This is the Meridian 24-hour clock and just below it, the 'British Standards of Length'










Unfortunately, I was a couple of days too late as the Observatory now charges to go in and visit - Last week it was free-entry :sigh: [email protected] tourists!!! :upset:

:grin:


A nearby 'Splash of Colour'...











Sorry Donald, 2 over the 5-pic limit - I'll try not to do it again









:grin:


----------



## DonaldG (Aug 23, 2007)

Apology accepted.


However, posting an image of a whipping of poor thing hanging is against the TSF rules and attracts an infraction of 10 points. That is a permanant ban! :grin:

Ban WerBo??? I daren't . you would come back an haunt me :grin:.... All is forgiven (for now!)

(When I made the 5 pic rule, it was two more that a pro website I am involved with where 3 is the max... and only start one thread per day!...)


----------



## DonaldG (Aug 23, 2007)

BTW - some very nice, sharp and colourful pictures. Very nice.


----------



## Done_Fishin (Oct 10, 2006)

Some very nice photo's indeed 

... and thank god we aren't a pro site .. they would have a larger membership so would need to make the restrictions .. we are just a group of enthusiasts .. sometimes over-enthusiasts :laugh:


----------



## WereBo (Apr 5, 2008)

Hehehehehe.... 

After all that walking around, I decided I needed liquid and, seeing as the nearest pub was all the way down the hill (see the pic just under the beautiful house :grin I decided to visit the park cafeteria.

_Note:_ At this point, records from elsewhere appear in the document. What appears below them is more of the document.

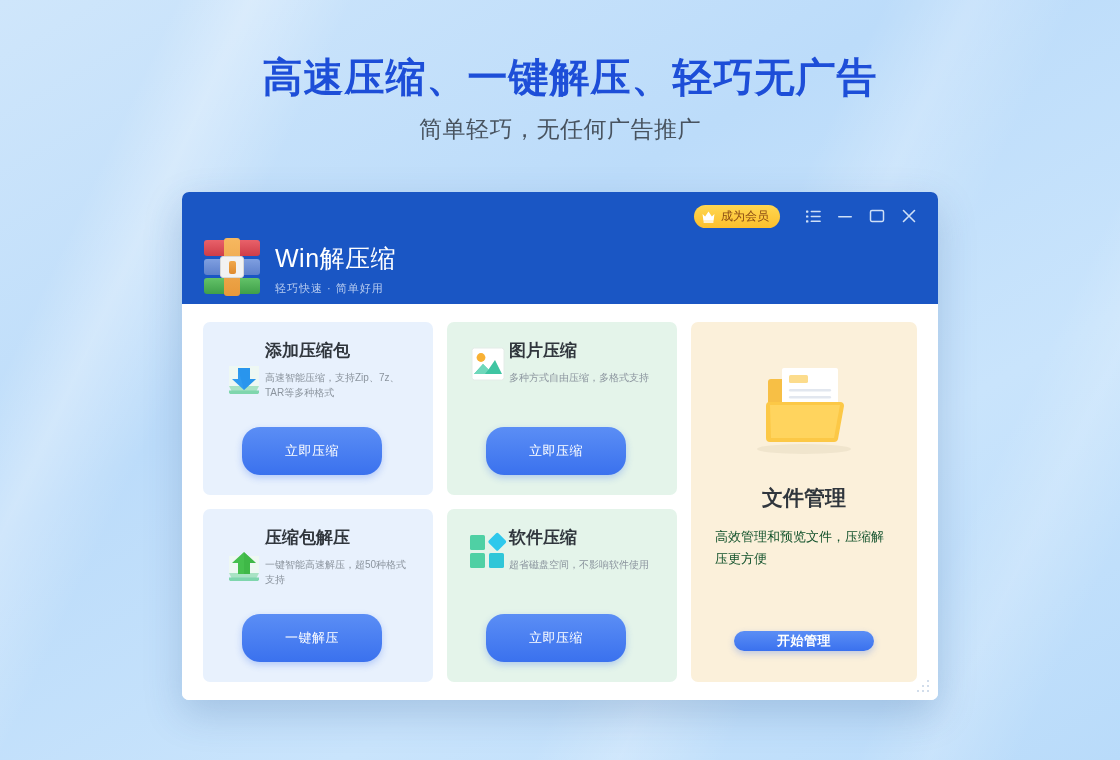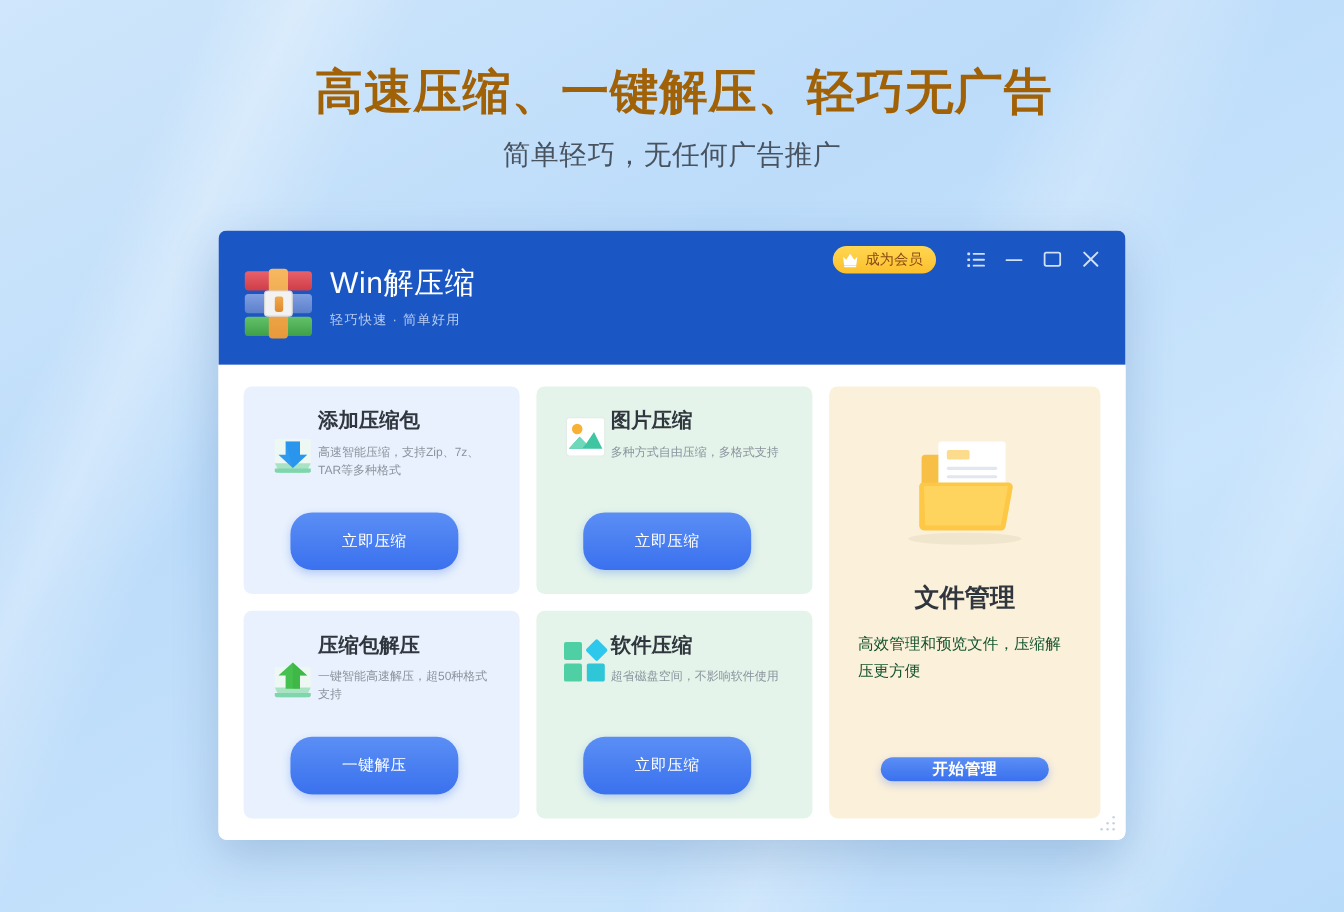--- a/index.html
+++ b/index.html
@@ -27,21 +27,21 @@
   .hero {
     position: absolute;
     top: 52px;
     left: 0;
     width: 100%;
     text-align: center;
   }
   .hero-title {
     font-size: 40px;
     font-weight: bold;
-    color: #a16207;
+    color: #1d4ed8;
     letter-spacing: 1px;
     line-height: 1.25;
     padding-left: 20px;
   }
   .hero-sub {
     margin-top: 12px;
     font-size: 23px;
     color: #48535f;
     letter-spacing: 0.5px;
   }
@@ -61,23 +61,23 @@
 
   .titlebar {
     height: 112px;
     background: #1a56c4;
     position: relative;
   }
 
   .brand {
     position: absolute;
     left: 21px;
-    top: 32px;
-    display: flex;
-    align-items: flex-start;
+    top: 46px;
+    display: flex;
+    align-items: flex-end;
   }
 
   
   .logo {
     width: 58px;
     height: 58px;
     position: relative;
     flex: none;
   }
   .logo .band {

It was crowded with parents and tired kids, so I grabbed my tea and wandered outside where I spotted a suitable tree that I could sit on for my ciggie & cuppa and quiet....


The 'lumpy root' with 'cuppa'










And the tree....










T'other side of the same tree, the textures of the bark and wood are beautiful - I suspect this tree might be older than the Observatory :laugh:











A furry chum that was very curious about what I was up to... I didn't mind this one too much, he personally doesn't clamber onto my balcony and bury food in my flower-pots :grin:




















By this time, it was about 5:00pm, the temperature started to drop and the light started going, so It was time to call it a day - 'It's a day!!!' :laugh:

To be continued..........


----------



## DonaldG (Aug 23, 2007)

Love the bark and the squirrel. I cant get close enough to our furry fellow to get a decent shot...

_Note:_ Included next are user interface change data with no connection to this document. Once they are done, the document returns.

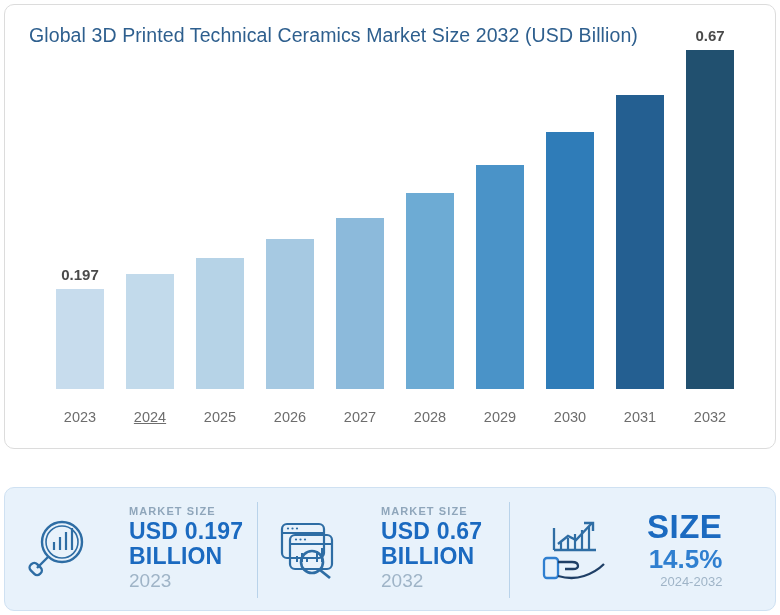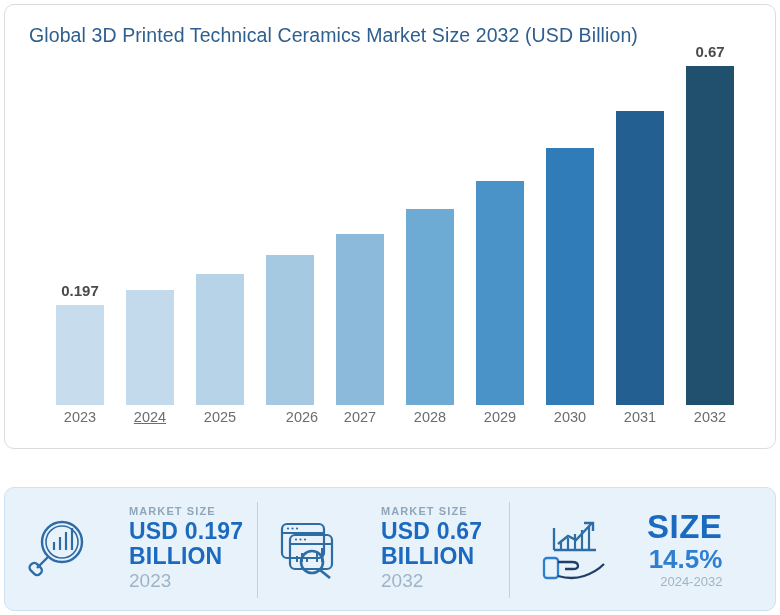--- a/index.html
+++ b/index.html
@@ -41,21 +41,21 @@
     left: 40px; top: 20px;
     width: 700px; height: 400px;
   }
   .bars {
     position: absolute;
     left: 0; top: 0;
     width: 700px; height: 380px;
   }
   .bar-slot {
     position: absolute;
-    bottom: 0;
+    bottom: 16px;
     width: 70px;
     height: 380px;
   }
   .bar {
     position: absolute;
     left: 11px;
     bottom: 0;
     width: 48px;
     border-radius: 0;
   }
@@ -193,21 +193,21 @@
             <div class="bar" title="2024: 0.226" style="height: 115px; background: rgb(194, 218, 235); left: 11px;"></div>
           </div>
           <div class="x-label" style="left: 70px; width: 70px; text-decoration: underline;">2024</div>
           <div class="bar-slot" style="left: 140px; width: 70px;">
             <div class="bar" title="2025: 0.258" style="height: 131px; background: rgb(182, 211, 231); left: 11px;"></div>
           </div>
           <div class="x-label" style="left: 140px; width: 70px;">2025</div>
           <div class="bar-slot" style="left: 210px; width: 70px;">
             <div class="bar" title="2026: 0.296" style="height: 150px; background: rgb(166, 201, 226); left: 11px;"></div>
           </div>
-          <div class="x-label" style="left: 222px; width: 70px;">2026</div>
+          <div class="x-label" style="left: 210px; width: 70px;">2026</div>
           <div class="bar-slot" style="left: 280px; width: 70px;">
             <div class="bar" title="2027: 0.338" style="height: 171px; background: rgb(140, 186, 219); left: 11px;"></div>
           </div>
           <div class="x-label" style="left: 280px; width: 70px;">2027</div>
           <div class="bar-slot" style="left: 350px; width: 70px;">
             <div class="bar" title="2028: 0.387" style="height: 196px; background: rgb(109, 171, 212); left: 11px;"></div>
           </div>
           <div class="x-label" style="left: 350px; width: 70px;">2028</div>
           <div class="bar-slot" style="left: 420px; width: 70px;">
             <div class="bar" title="2029: 0.443" style="height: 224px; background: rgb(74, 147, 200); left: 11px;"></div>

Maybe I should use the camera instead :grin:


----------



## WereBo (Apr 5, 2008)

If you want pot-shots at squirrels, you're welcome to come and sit on my balcony. I'm told that squirrel is rather tasty :grin:


----------



## DonaldG (Aug 23, 2007)

The nearest thing to eating squirrels we have had, was in New Zealand. When we lived in the 'bush', up in the Waitakeries, I kept a .22 rifle in the kitchen. At night, I would go out with a powerful lamp and shoot some 'possoms. They are tasty - they only eat fruit...

In the mornings I would poke the rifle out of the kitchen window & give a rabbit the good news that he was going to be in a stew! :grin:


----------



## WereBo (Apr 5, 2008)

With the sun disappearing, there was some glorious golden light around - This is what's called 'The Ranger's House', where classical music concerts are held during the summer months. I'm rather pleased how the pale clouds have turned out....











Another ancient tree....











The 'South Observatory' lit by the golden sunset....

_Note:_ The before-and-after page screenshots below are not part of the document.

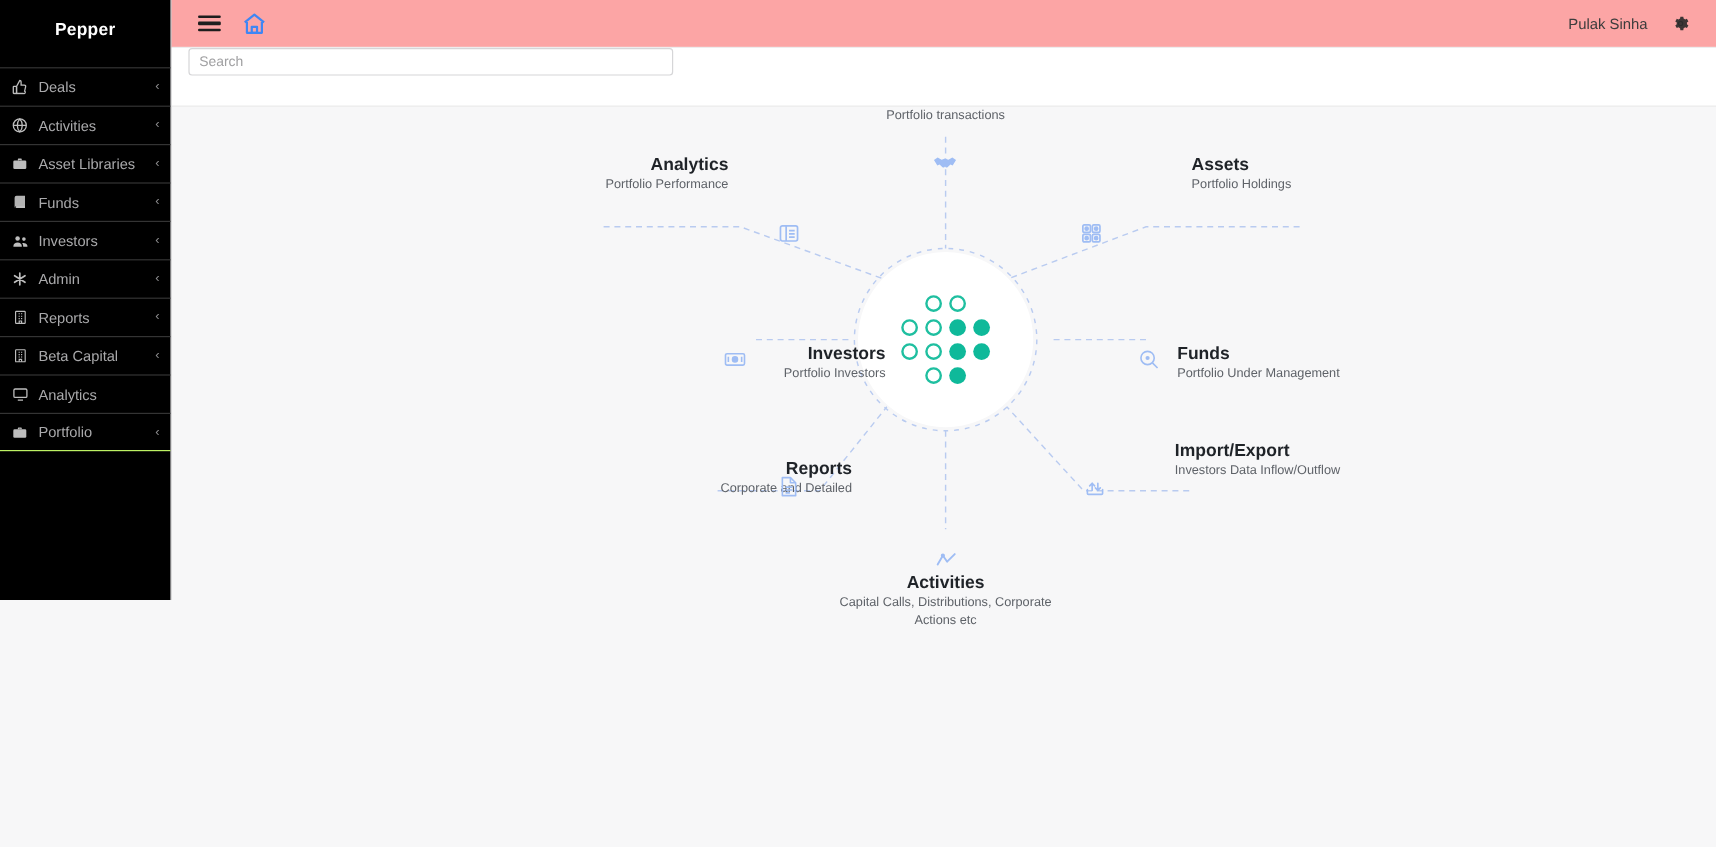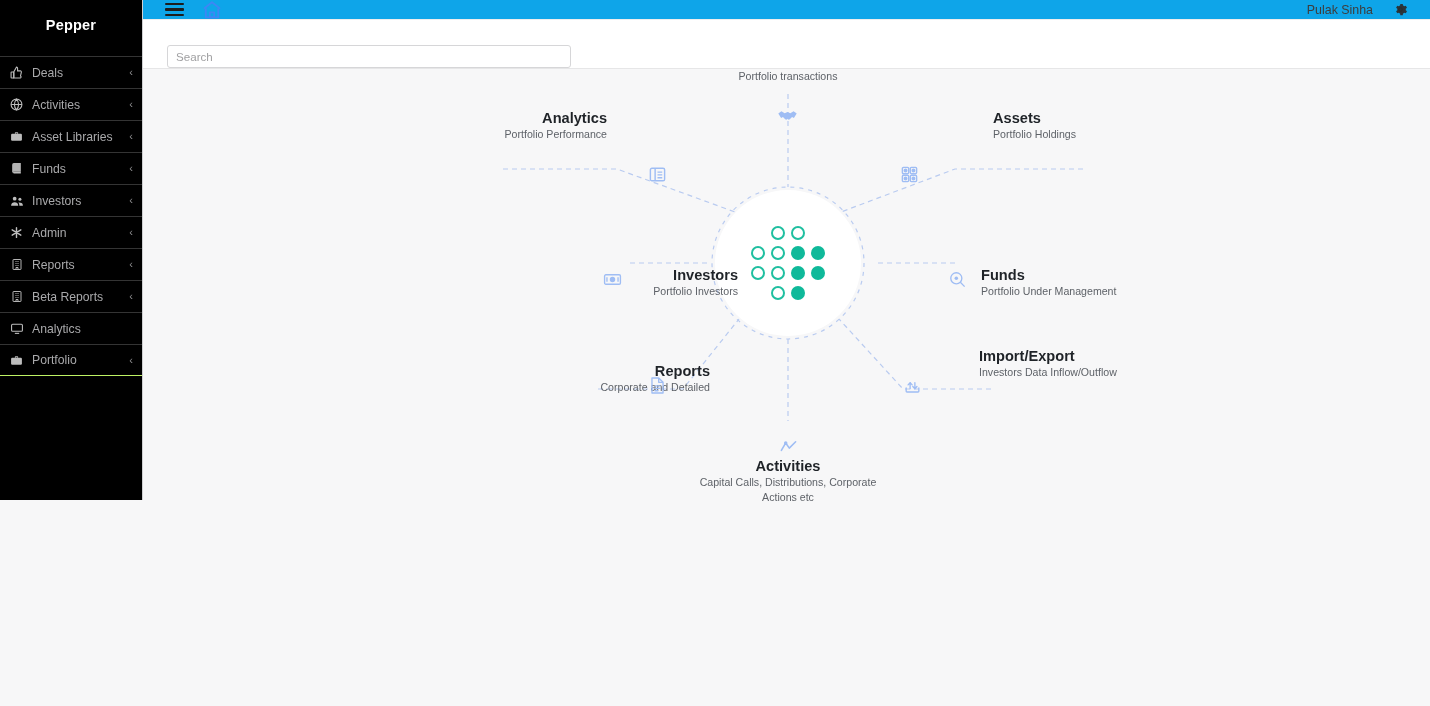--- a/index.html
+++ b/index.html
@@ -37,36 +37,36 @@
     color: #bdbdbd; font-size: 12px;
   }
   .nav-ico svg { display:block; }
   .nav-label { flex: 1; padding-left: 7px; white-space: nowrap; }
   .nav-caret { color: #8e8e90; font-size: 11px; line-height: 1; }
 
   
   .main { flex: 1; height: 706px; display: flex; flex-direction: column; background: #f7f7f8; }
 
   .topbar {
-    height: 20px; background: #0ea5e9;
+    height: 40px; background: #fca5a5;
     display: flex; align-items: center;
     padding: 0 22px 0 22px;
     border-bottom: 1px solid #ededee;
   }
   .topbar-left { display: flex; align-items: center; gap: 17px; }
   .hamburger { width: 19px; display: flex; flex-direction: column; gap: 3px; cursor: pointer; }
   .hamburger i { display: block; height: 2.6px; background: #1d1d1d; border-radius: 1px; }
   .home-icon { color: #3f86f4; display: flex; align-items: center; cursor: pointer; }
   .topbar-right { margin-left: auto; display: flex; align-items: center; gap: 20px; }
   .user-name { font-size: 12.4px; color: #3d3d3d; }
   .gear-icon { color: #2b2b2b; display: flex; align-items: center; cursor: pointer; }
 
   .searchbar {
     height: 49px; background: #ffffff;
-    display: flex; align-items: flex-end; padding-left: 24px;
+    display: flex; align-items: flex-start; padding-left: 14px;
     border-bottom: 1px solid #e6e6e7;
   }
   .search-input {
     width: 404px; height: 23px;
     border: 1px solid #d6d6d8; border-radius: 3px;
     background: #fff; padding: 0 8px;
     font-family: "Liberation Sans", sans-serif;
     font-size: 11.6px; color: #3a3a3a; outline: none;
   }
   .search-input::placeholder { color: #a0a0a2; }
@@ -196,21 +196,21 @@
         <span class="nav-caret">‹</span>
       </div>
 
       <div class="nav-item">
         <span class="nav-ico">
           <svg width="12" height="13" viewBox="0 0 24 24" fill="none" stroke="currentColor" stroke-width="1.9">
               <rect x="4" y="2" width="16" height="20" rx="1"></rect>
               <path d="M9 6h2M13 6h2M9 10h2M13 10h2M9 14h2M13 14h2M10 22v-4h4v4"></path>
             </svg>
         </span>
-        <span class="nav-label">Beta Reports</span>
+        <span class="nav-label">Beta Capital</span>
         <span class="nav-caret">‹</span>
       </div>
 
       <div class="nav-item">
         <span class="nav-ico">
           <svg width="14" height="13" viewBox="0 0 24 24" fill="none" stroke="currentColor" stroke-width="2">
               <rect x="2" y="4" width="20" height="13" rx="2"></rect>
               <path d="M8 21h8"></path>
             </svg>
         </span>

This is with my back to the observatory....




















Finally, someone here posted a video (or a link to the video) of 3 guys performing the 'Balloon Dance'. I mentioned that the guy with glasses, called Malcom Hardee had his own comedy club - Well, this is it 'Up The Creek' :grin:










The figures leaning out of the upstairs windows are actually plaster and painted - Oh, and yes the character above the clock is someone sat on a toilet bowl, reading a book :laugh:

That's my afternoon finished, I made it home just before my legs fell off :grin:


----------



## sobeit (Nov 11, 2007)

I actually been to Greenwich, caught a ferry from London just below London Bridge back in the late seventies. Some of your pictures really brings back memories. 

Your pictures turned out a whole lot better than mine did - from what I remember of them. Dont even know where they are at


----------



## speedster123 (Oct 18, 2006)

poltergeist tree...:laugh:
by the way, getting back to the statues, whats the little guy doing?


----------



## sobeit (Nov 11, 2007)

speedster123 said:


> poltergeist tree...:laugh:
> by the way, getting back to the statues, whats the little guy doing?


sometimes you really do not want to know :laugh::laugh:


----------



## Will Watts (Jun 18, 2008)

The last shot of the squirrel is great. 

Some nice pictures here, I like the front on pic of the car as well :grin:


----------



## WereBo (Apr 5, 2008)

speedster123 said:


> poltergeist tree...:laugh:
> by the way, getting back to the statues, whats the little guy doing?


Do you mean this one of John Evelyn the diarist?










I dread to think..... :grin:


----------



## Will Watts (Jun 18, 2008)

I'm not sure I see the resemblance:


----------



## WereBo (Apr 5, 2008)

Nor I, but then it was donated by the Russians......










:grin:


----------



## DonaldG (Aug 23, 2007)

someguy201 said:


> I'm not sure I see the resemblance:


its the lack of a hat!


----------



## DonaldG (Aug 23, 2007)

WereBo said:


> Do you mean this one of John Evelyn the diarist?
> 
> 
> 
> ...


Its the hat!:grin::grin::grin:


----------



## WereBo (Apr 5, 2008)

:lol: :lol:

I suspect it's a bit of Russian fun-poking at John Evelyn - Peter the Great was 6' 7" tall (John Evelyn was 'average' height (approx 5' 5"ish) and, when he rented Evelyn's house (next to the Royal Dockyard), he totally trashed both house and gardens.

Naturally, John Evelyn moaned, ranted and complained about Peter's behaviour, who responded by moving back to Russia (after finishing his studies on boat-building and sailing), without paying a penny in compensation.


----------



## Will Watts (Jun 18, 2008)

It's definitely the hat.


----------



## DonaldG (Aug 23, 2007)

:laugh::laugh::laugh:


someguy201 said:


> It's definitely the hat.


:laugh::laugh::laugh::laugh::laugh::laugh:


----------



## WereBo (Apr 5, 2008)

:lol: :lol: :lol: Nice, very nice :grin:


----------



## WereBo (Apr 5, 2008)

I finally managed to get a clear shot of the 'Up The Creek' clock.... :grin:


----------



## DonaldG (Aug 23, 2007)

He he he. I like it! :smile:


----------



## Done_Fishin (Oct 10, 2006)

Me Too!! Well Done Werebo ..


----------



## WereBo (Apr 5, 2008)

Thanks guys, it needed that shot to finish the story off :grin:


----------



## sobeit (Nov 11, 2007)

I like that clock, me want one, me want one... :laugh::laugh:


----------